The TrustML YSS is a video series that features young scientists giving talks and discoveries in relation with Trustworthy Machine Learning.
For more information please see the following site.
This network is funded by RIKEN-AIP's subsidy and JST, ACT-X Grant Number JPMJAX21AF, Japan.
【The 32nd Seminar】
Date and Time: September 16th 9:00 am - 11:00 am(JST)
Venue: Zoom webinar
Speaker: Chirag Gupta (Carnegie Mellon University)
Title: Provably calibrating ML classifiers without distributional assumptions
Most ML classifiers provide probability scores for the different classes. What do these scores mean? Probabilistic classifiers are said to be calibrated if the observed frequencies of labels match the claimed/reported probabilities. While calibration in the binary classification setting has been studied since the mid-1900s, there is less clarity on the right notion of calibration for multiclass classification. In this talk, I will present recent work where we investigate the relationship between commonly considered notions of multiclass calibration and the calibration algorithms used to achieve these notions. We will discuss our proposed notion of top-label calibration, and the general framework of multiclass-to-binary (M2B) calibration. We show that any M2B notion of calibration can be provably achieved, no matter how the data is distributed. I will present these calibration guarantees as well as experimental results on calibrating deep learning models. Our proposed algorithms beat existing algorithms in most situations. Code for this work is available at https://github.com/aigen/df-posthoc-calibration. Main paper: https://arxiv.org/abs/2107.08353 (ICLR 2022) Additional relevant papers: https://arxiv.org/abs/2105.04656 (ICML 2021), https://arxiv.org/abs/2006.10564 (Neurips 2020), https://arxiv.org/abs/2204.13087 (COLT 2022)
Speaker: Qiongkai Xu (University of Melbourne)

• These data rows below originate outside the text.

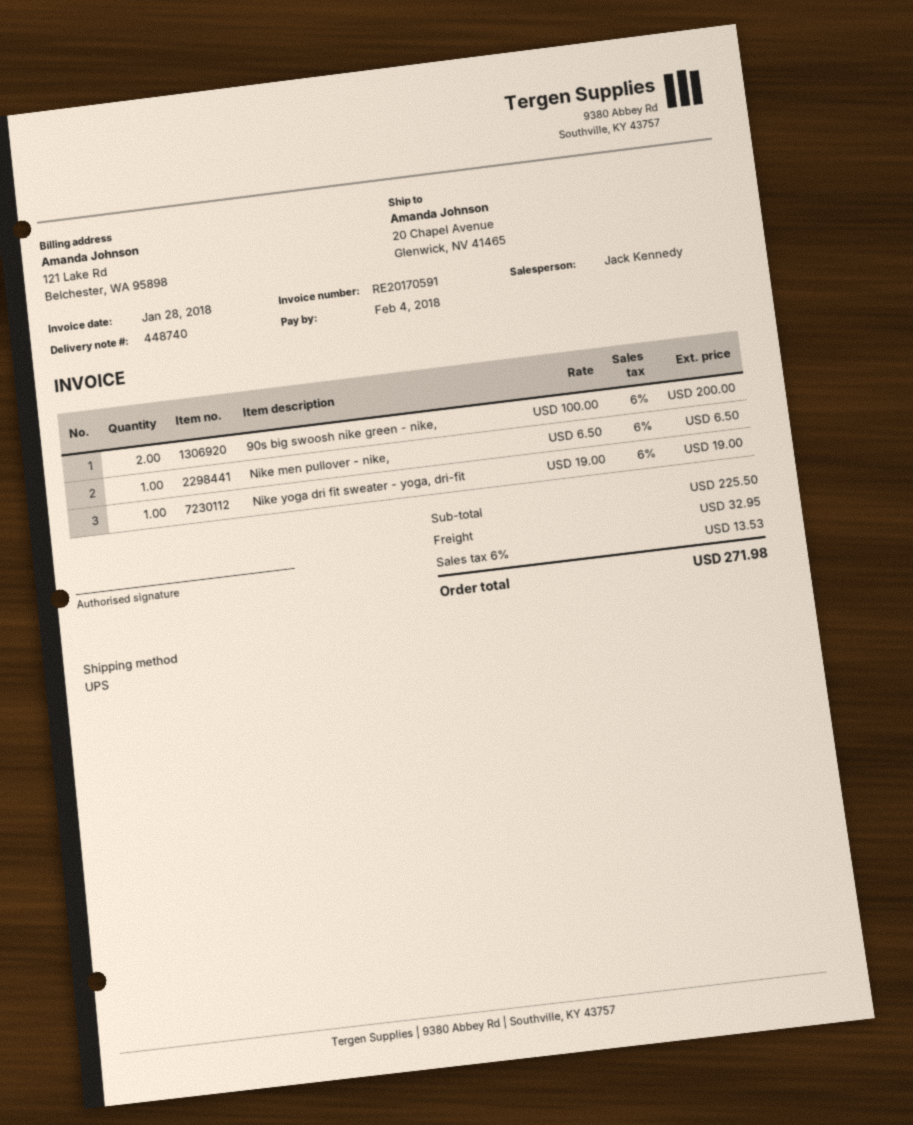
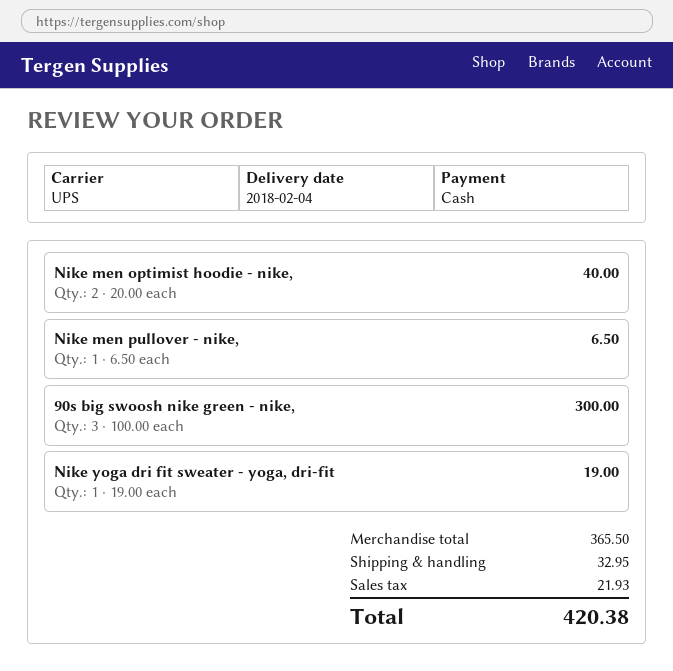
90s big swoosh nike green - nike,: 2 x 100.00 = 200.00 -> 3 x 100.00 = 300.00
Nike men optimist hoodie - nike,: none -> 2 x 20.00 = 40.00
subtotal: 225.50 -> 365.50
tax: 13.53 -> 21.93
total: 271.98 -> 420.38

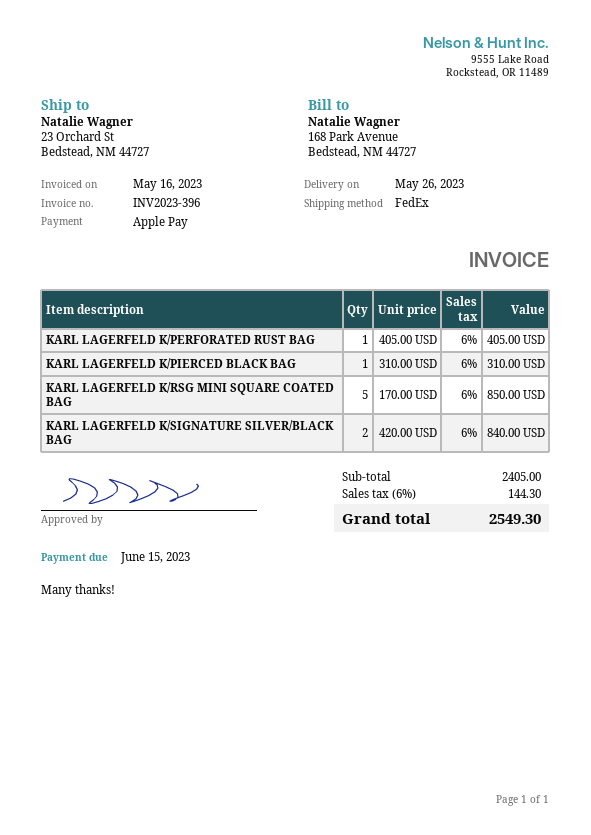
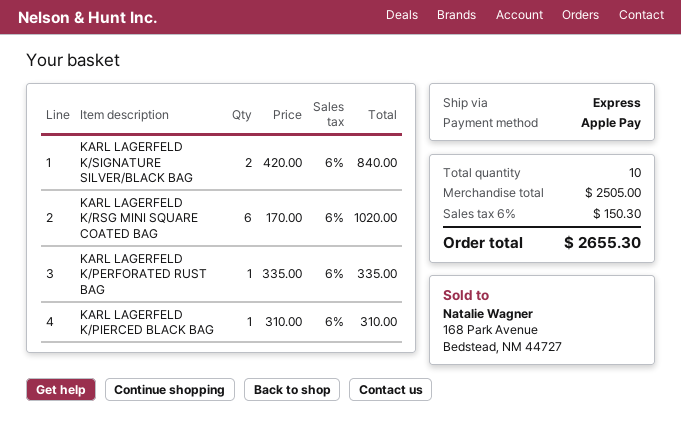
shipping method: FedEx -> express
KARL LAGERFELD K/PERFORATED RUST BAG: 1 x 405.00 = 405.00 -> 1 x 335.00 = 335.00
KARL LAGERFELD K/RSG MINI SQUARE COATED BAG: 5 x 170.00 = 850.00 -> 6 x 170.00 = 1020.00
subtotal: 2405.00 -> 2505.00
tax: 6% = 144.30 -> 6% = 150.30
total: 2549.30 -> 2655.30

Title: Humanly Certify Superhuman Classifiers
Estimating the performance of a machine learning system is a longstanding challenge in artificial intelligence research. Today, this challenge is especially relevant given the emergence of systems which are showing increasing evidence in outperforming human beings. In some cases, this "superhuman" performance is readily demonstrated; for example by defeating top-tier human players in traditional two player games. On the other hand, it can be challenging to evaluate classification models that potentially surpass human performance. Indeed, human annotations are often treated as a ground truth, which implicitly assumes the superiority of the human over any models trained on human annotations. In reality, human annotators are subjective and can make mistakes. Evaluating the performance with respect to a genuine oracle is more objective and reliable, even when querying the oracle is expensive or sometimes impossible. In this paper, we first raise the challenge of evaluating the performance of both humans and models with respect to an oracle which is unobserved. We develop a theory for estimating the accuracy compared to the oracle, using only imperfect human annotations for reference. Our analysis provides a simple recipe for detecting and certifying superhuman performance in this setting, which we believe will assist in understanding the stage of current research on classification. We validate the convergence of the bounds and the assumptions of our theory on carefully designed toy experiments with known oracles. Moreover, we demonstrate the utility of our theory by meta-analyzing large-scale natural language processing tasks, for which an oracle does not exist, and show that under our mild assumptions a number of models from recent years have already achieved superhuman performance with high probability---suggesting that our new oracle-based performance evaluation metrics are overdue as an alternative to the widely used accuracy metrics that are naively based on imperfect human annotations.
All participants are required to agree with the AIP Seminar Series Code of Conduct.
Please see the URL below.
RIKEN AIP will expect adherence to this code throughout the event. We expect cooperation from all participants to help ensure a safe environment for everybody.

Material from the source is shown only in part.